WHAT IS EXPECTED:
Write out, word for word, each line from the start of the entries through the one holding "height:23px; background:#0f172a; display:flex;"; omit the pictures.

RECORDS SHOWN:
########################################
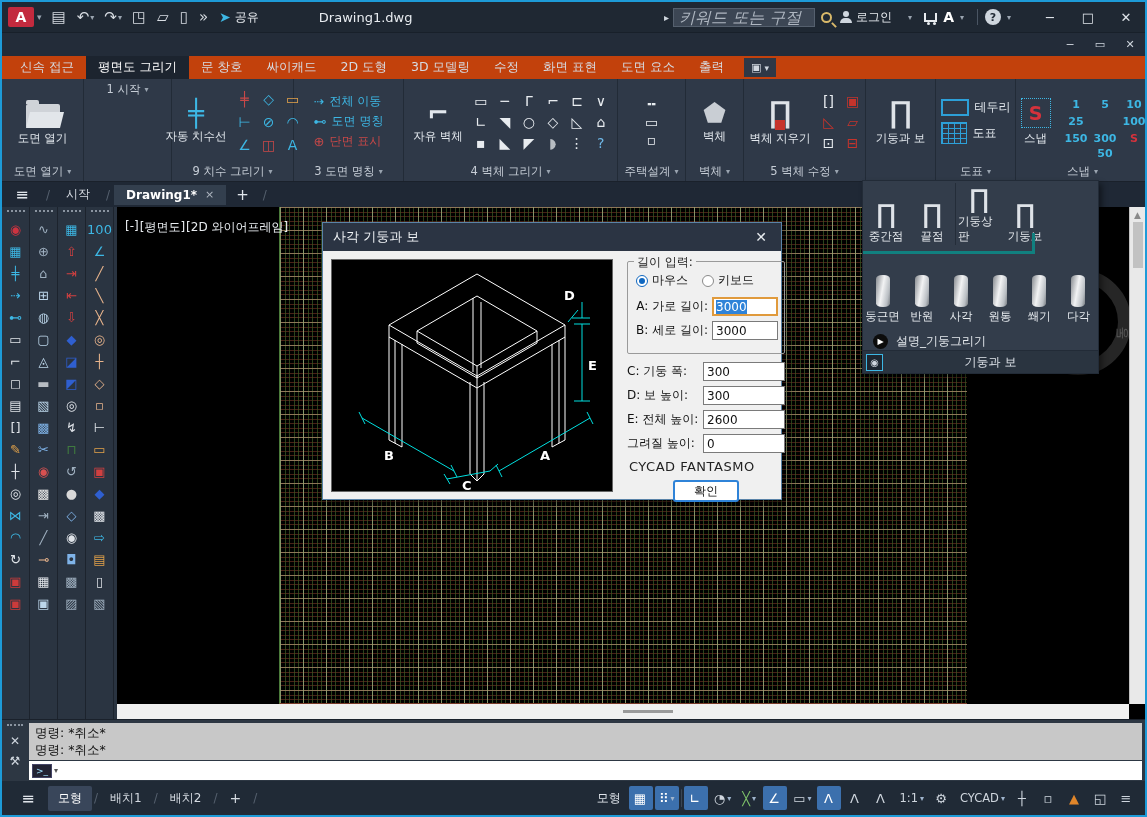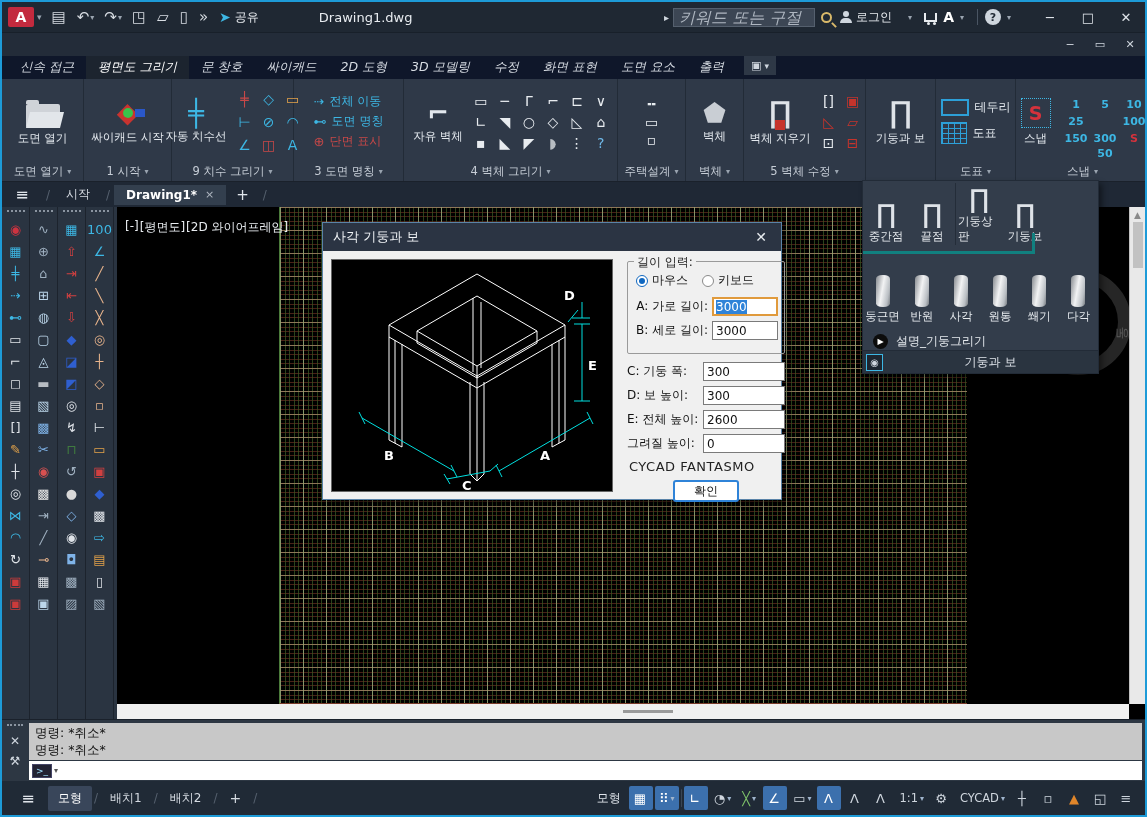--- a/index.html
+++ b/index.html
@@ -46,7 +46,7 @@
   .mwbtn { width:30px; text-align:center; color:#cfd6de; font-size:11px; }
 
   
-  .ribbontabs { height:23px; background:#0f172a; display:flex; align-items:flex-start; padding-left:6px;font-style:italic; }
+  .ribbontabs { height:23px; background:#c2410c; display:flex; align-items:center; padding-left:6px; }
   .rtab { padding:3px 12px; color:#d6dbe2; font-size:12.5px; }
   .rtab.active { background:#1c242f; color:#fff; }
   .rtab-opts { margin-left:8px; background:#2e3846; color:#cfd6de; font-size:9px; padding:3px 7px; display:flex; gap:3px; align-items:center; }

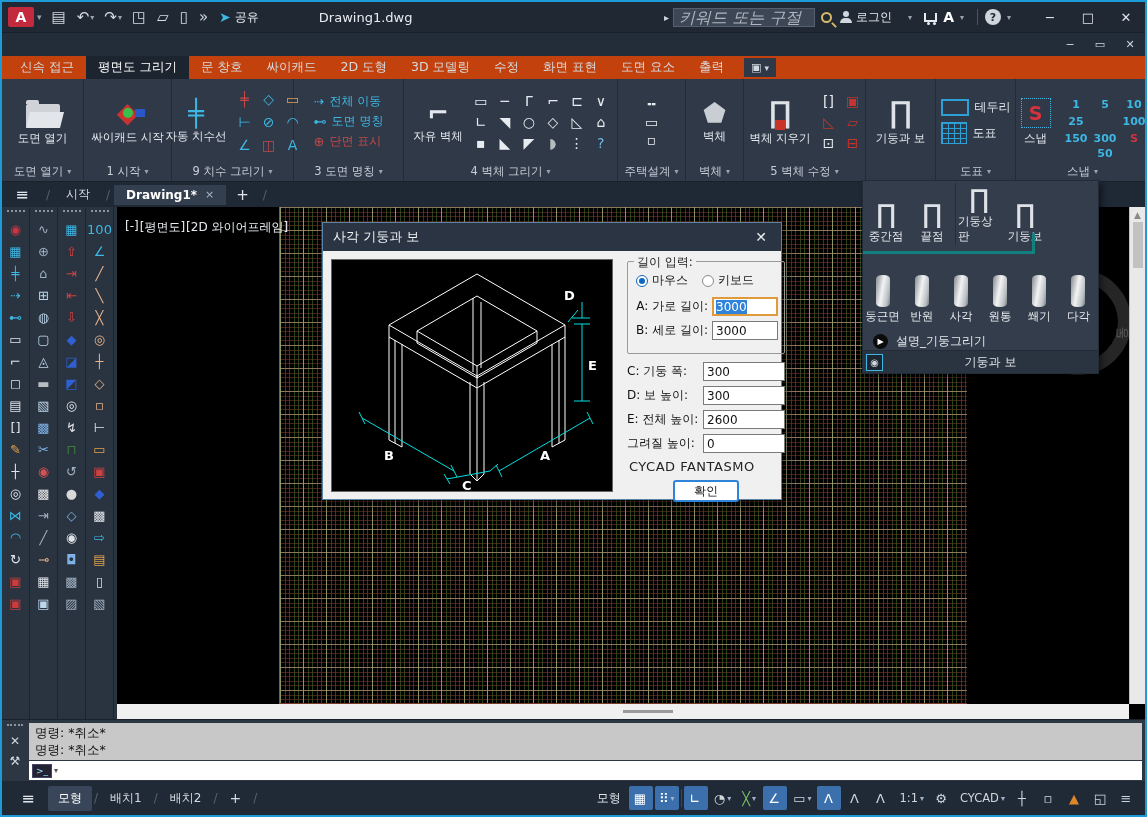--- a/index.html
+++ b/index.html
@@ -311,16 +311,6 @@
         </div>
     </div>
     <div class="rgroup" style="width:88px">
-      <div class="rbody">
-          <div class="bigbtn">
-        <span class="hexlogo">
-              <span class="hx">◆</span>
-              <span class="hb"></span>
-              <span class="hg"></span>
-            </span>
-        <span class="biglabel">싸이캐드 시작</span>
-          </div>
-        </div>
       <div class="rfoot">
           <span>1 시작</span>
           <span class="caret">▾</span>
########################################
WRITTEN SOLUTION:
--- a/index.html
+++ b/index.html
@@ -46,7 +46,7 @@
   .mwbtn { width:30px; text-align:center; color:#cfd6de; font-size:11px; }
 
   
-  .ribbontabs { height:23px; background:#0f172a; display:flex; align-items:flex-start; padding-left:6px;font-style:italic; }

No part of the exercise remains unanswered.